Your instructions: Go over the records and copy every line with the string "label".

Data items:
* * * * * * * * *

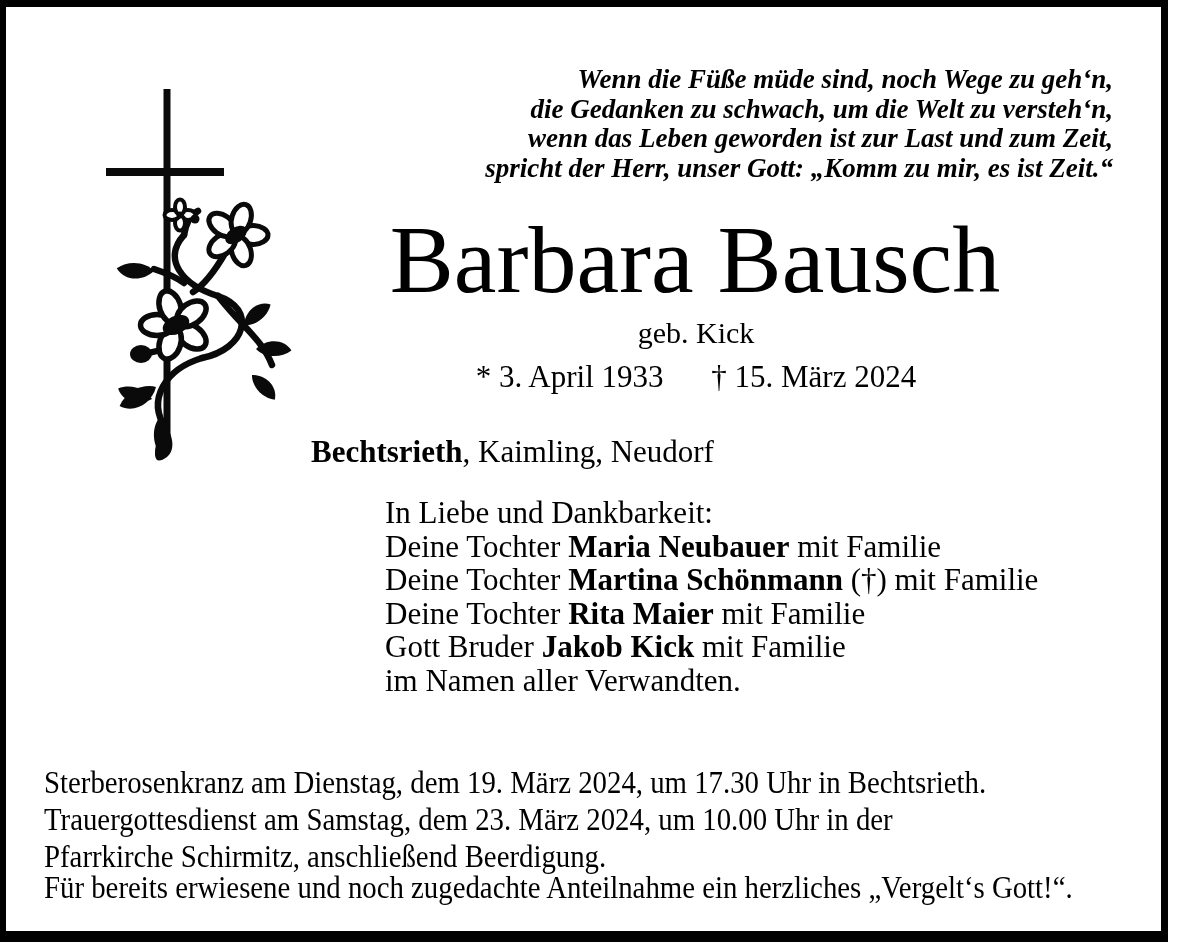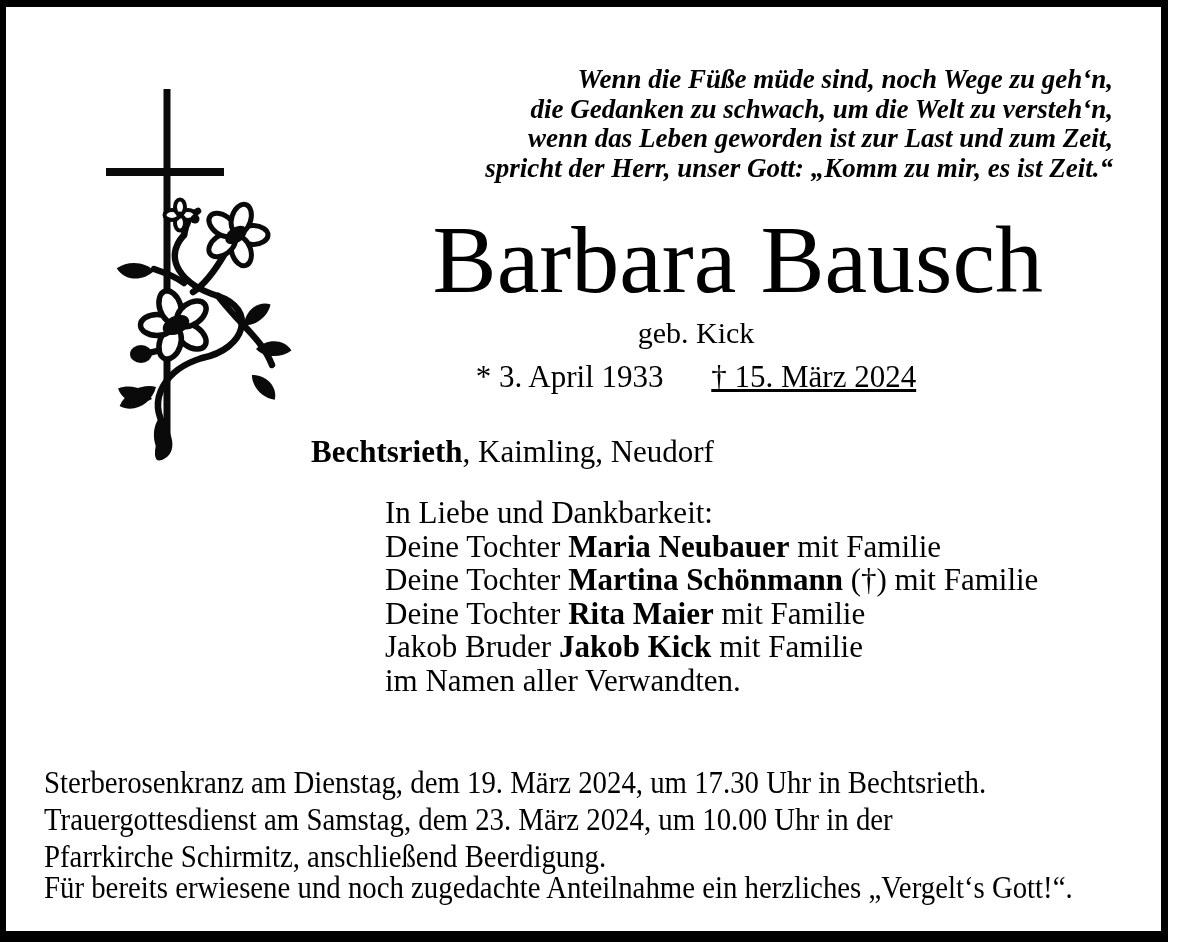--- a/index.html
+++ b/index.html
@@ -16,7 +16,7 @@
   }
   .cross-art { position:absolute; left:88px; top:80px; }
   .name {
-    position:absolute; top:198px; left:317px; width:720px; text-align:right;
+    position:absolute; top:198px; left:329px; width:720px; text-align:center;
     font-size:96px; line-height:1.15; white-space:nowrap;
   }
   .maiden {

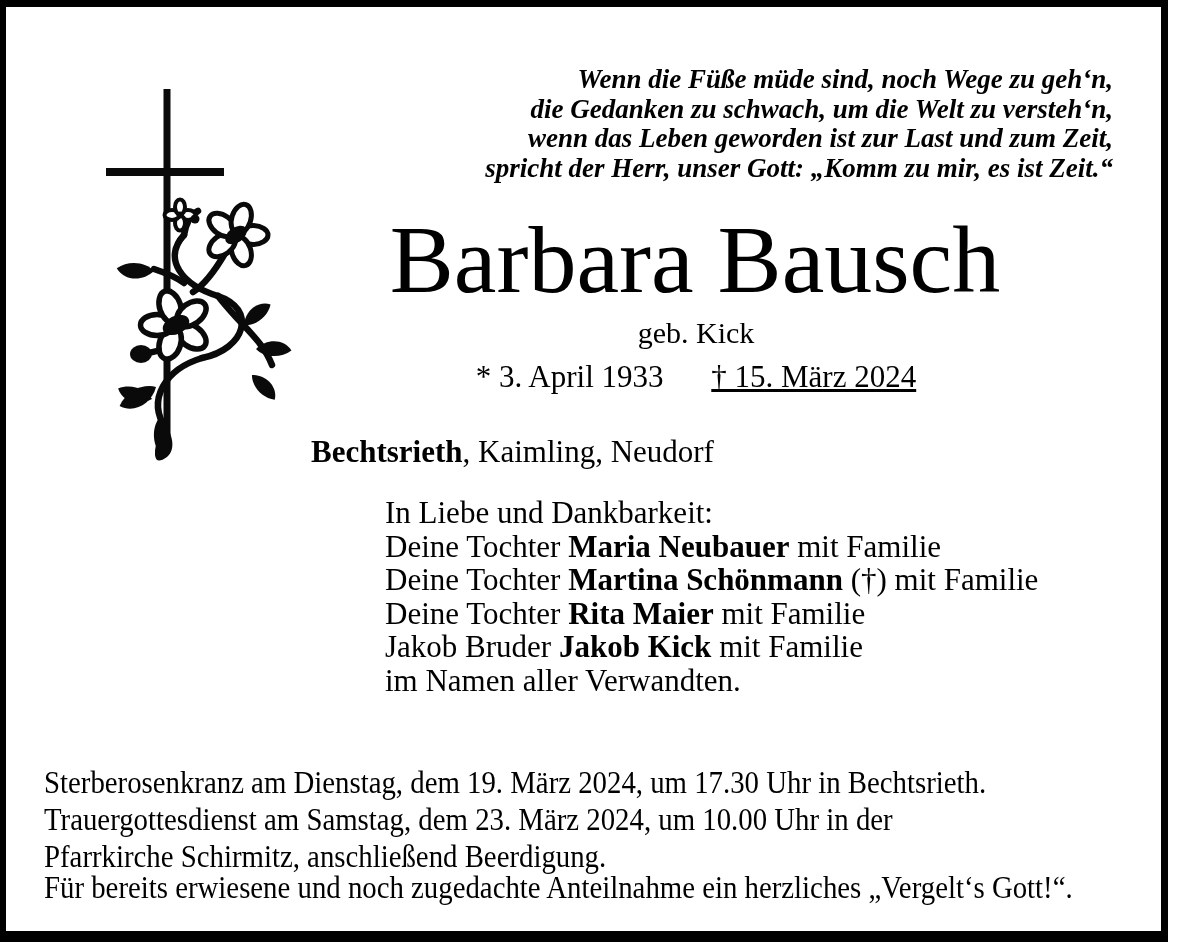--- a/index.html
+++ b/index.html
@@ -27,7 +27,7 @@
     position:absolute; top:352px; left:330px; width:720px; text-align:center;
     font-size:31px; white-space:nowrap;
   }
-  .dates .death-date { margin-left:40px;text-decoration:underline; }
+  .dates .death-date { margin-left:40px; }
   .places { position:absolute; top:427px; left:285px; font-size:31px; white-space:nowrap;margin-left:20px; }
   .b { font-weight:bold; }
   .mourners { position:absolute; top:489px; left:379px; font-size:31px; line-height:33.5px; white-space:nowrap; }

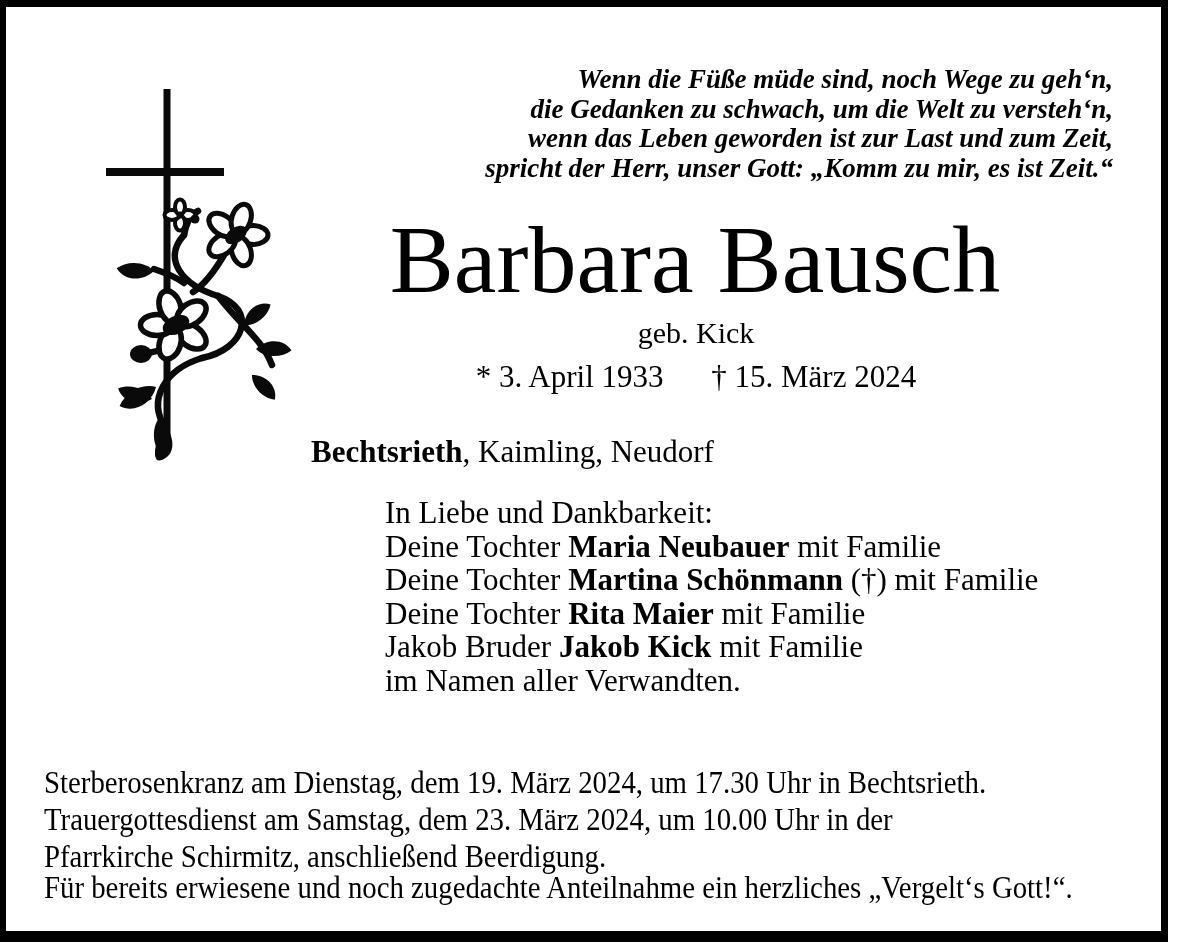--- a/index.html
+++ b/index.html
@@ -130,7 +130,7 @@
     <div><span>Deine Tochter </span><span class="b">Maria Neubauer</span><span> mit Familie</span></div>
     <div><span>Deine Tochter </span><span class="b">Martina Schönmann</span><span> (†) mit Familie</span></div>
     <div><span>Deine Tochter </span><span class="b">Rita Maier</span><span> mit Familie</span></div>
-    <div><span>Jakob Bruder </span><span class="b">Jakob Kick</span><span> mit Familie</span></div>
+    <div><span>Gott Bruder </span><span class="b">Jakob Kick</span><span> mit Familie</span></div>
     <div>im Namen aller Verwandten.</div>
   </div>
 

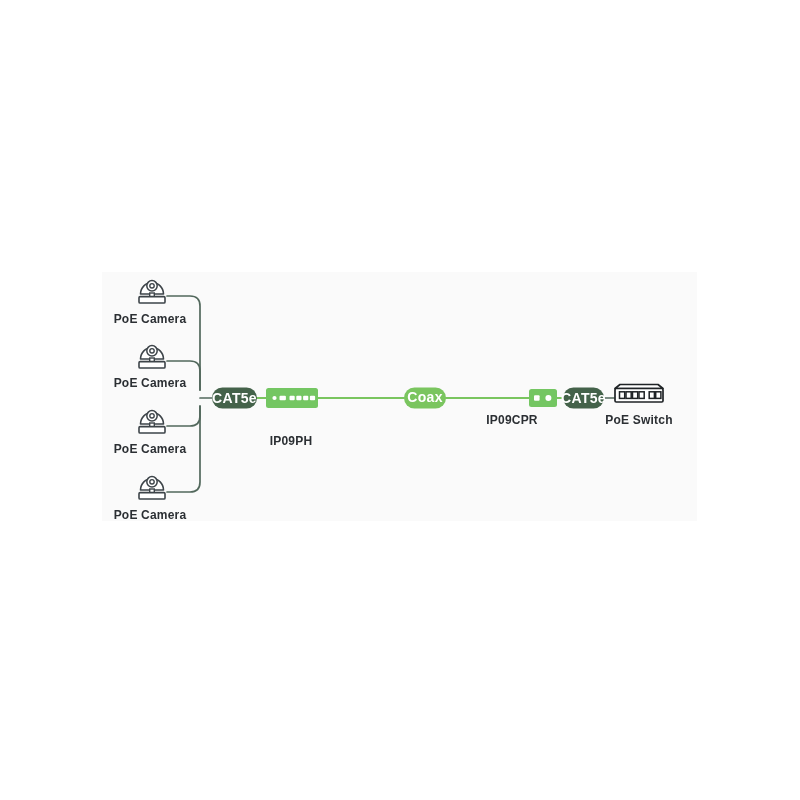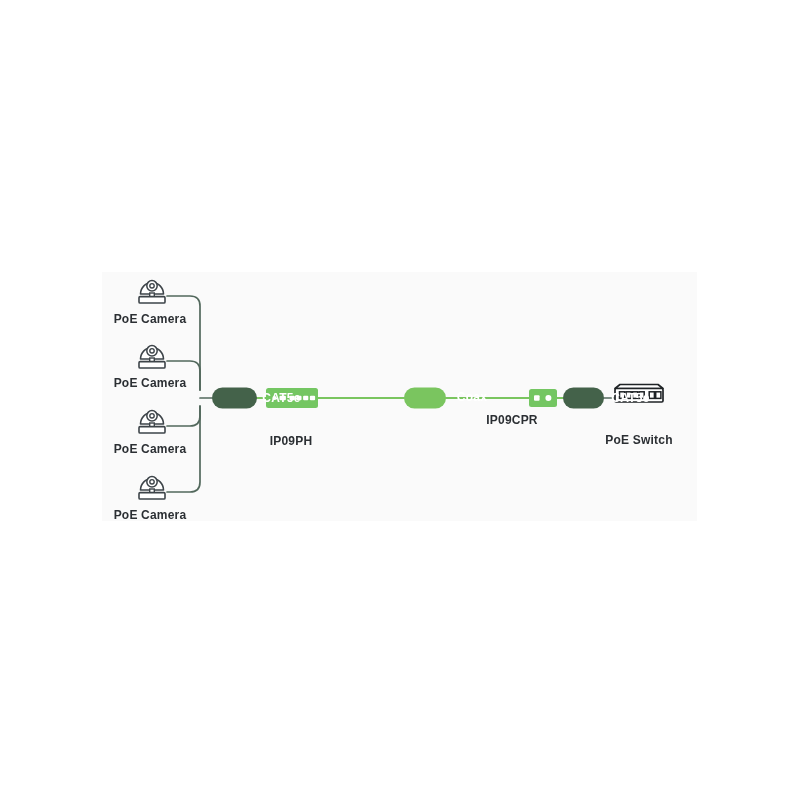--- a/index.html
+++ b/index.html
@@ -49,14 +49,13 @@
   .pill-text {
     position: absolute;
     font-family: "Liberation Sans", sans-serif;
-    font-size: 12px;
+    font-size: 14px;
     font-weight: bold;
     color: #ffffff;
     letter-spacing: 0.3px;
     white-space: nowrap;
     transform: translate(-50%, -50%);
     pointer-events: none;
-    margin-left: 47px;
   }
 </style>
 </head>

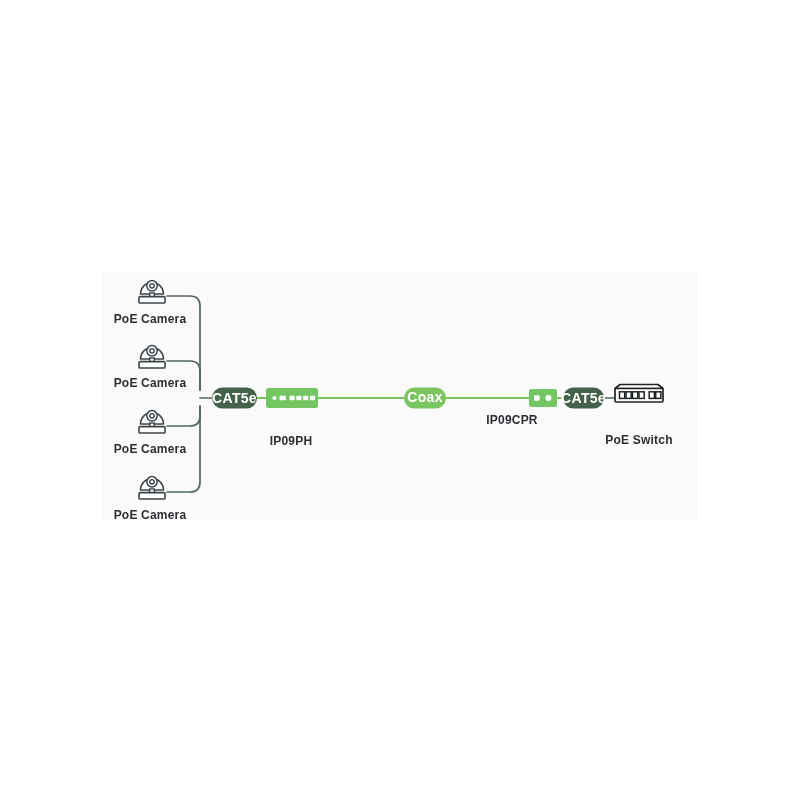--- a/index.html
+++ b/index.html
@@ -164,7 +164,7 @@
 
   <div class="node-label" style="left:291px; top:434px;">IP09PH</div>
   <div class="node-label" style="left:512px; top:413px;">IP09CPR</div>
-  <div class="node-label" style="left:639px; top:433px;">PoE Switch</div>
+  <div class="node-label" style="left:639px; top:413px;">PoE Switch</div>
 
 </div>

* * * * * * * * *

Finished exercise:
   <div class="node-label" style="left:291px; top:434px;">IP09PH</div>
   <div class="node-label" style="left:512px; top:413px;">IP09CPR</div>
-  <div class="node-label" style="left:639px; top:433px;">PoE Switch</div>
+  <div class="node-label" style="left:639px; top:413px;">PoE Switch</div>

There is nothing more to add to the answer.